Post by ray.wurlod »

Welcome aboard.

In the DB2 Connector stage (or such other DB2 stage as you might use) you have the option to have the SQL generated by the stage, built using SQL builder (Connector only) or using user-defined SQL.

In the Connector stage set the Generate SQL property to "No", and provide a value for the SQL Statement property (the actual query).
IBM Software Services Group
Any contribution to this forum is my own opinion and does not necessarily reflect any position that IBM may hold.
chulett
Charter Member
Charter Member
Posts: 43085
Joined: Tue Nov 12, 2002 4:34 pm
Location: Denver, CO

Post by chulett »

I would suggest that, if at all possible, you let the stage generate the SQL whenever possible. Only supply "user defined" SQL for those situations when you have no other choice, for something that is not... generatable.
-craig

"You can never have too many knives" -- Logan Nine Fingers
VineelPrem
Participant
Posts: 19
Joined: Tue Jun 26, 2012 11:14 am
Location: Houston

Post by VineelPrem »

Hi Chulett .
Any specific reasons for this ? I suppose it has got nothing to do with performance.I generally build my sql manually and supply it to the stage . Is this a wrong practice ??
chulett
Charter Member
Charter Member
Posts: 43085
Joined: Tue Nov 12, 2002 4:34 pm
Location: Denver, CO

Post by chulett »

You are right, it's not any kind of a performance issue. To me it's a Best Practice that I enforce as more of a maintenance issue for the people that come after us. Say there's a table change and new columns are added to a table, when someone goes into the stage and adds the new columns, the generated SQL will automatically adjust and include them. I've seen too many developers bitten by them forgetting to add the new columns to the SQL as well, or adding them in the wrong order... something that isn't an issue if the stage does the work.
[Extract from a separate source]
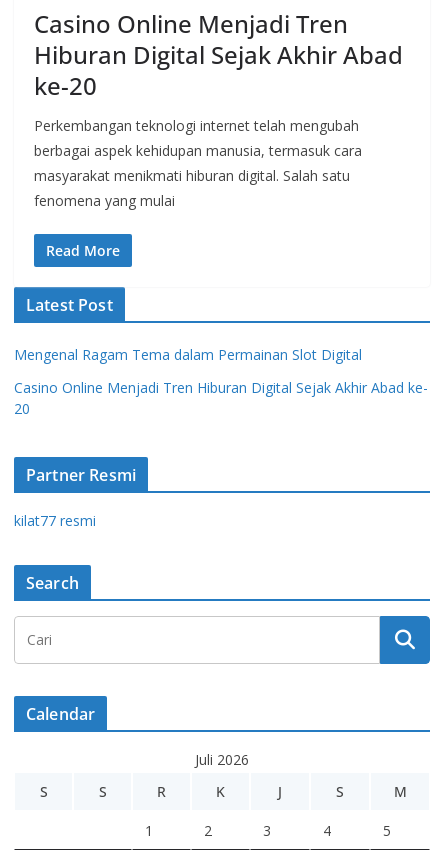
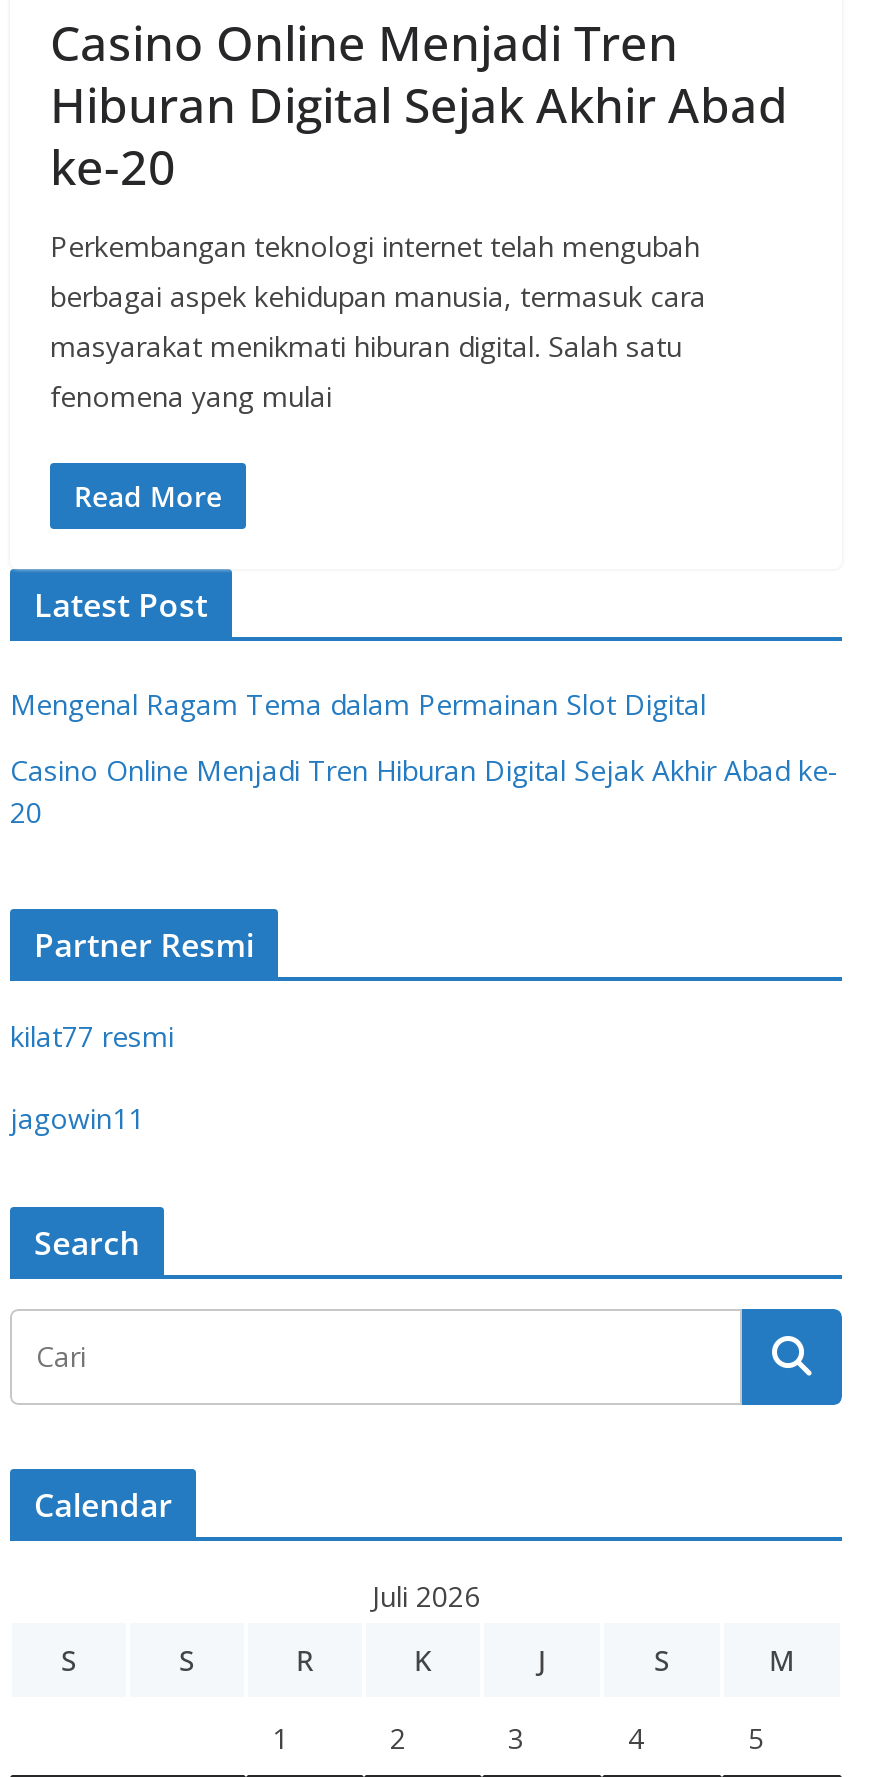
+ jagowin11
To me it's a best practice regardless of tool, heck it's even part of Informatica's "Velocity" methodology. :wink:
-craig

"You can never have too many knives" -- Logan Nine Fingers
eostic
Premium Member
Premium Member
Posts: 3838
Joined: Mon Oct 17, 2005 9:34 am

Post by eostic »

Absolutely. Let the tool (whatever tool) do the work....it also streamlines everything else, from portability (easier to change stage types), data lineage, and more. There will always be those times when you need your own, from special techniques to a need for special dialects, or just because the complex SQL exists somewhere else and you are copying it.......but save those for the exceptions and not the norm.

Ernie
Ernie Ostic

blogit!
<a href="https://dsrealtime.wordpress.com/2015/0 ... ere/">Open IGC is Here!</a>
ray.wurlod
Participant
Posts: 54607
Joined: Wed Oct 23, 2002 10:52 pm
Location: Sydney, Australia
Contact:

Post by ray.wurlod »

Some of the cases where I need user-defined SQL (though often I prototype the same with SQL Builder):
  • need to refer to parameters that are in Parameter Sets, for example in WHERE clause

    need to use a UNION or INTERSECTION etc.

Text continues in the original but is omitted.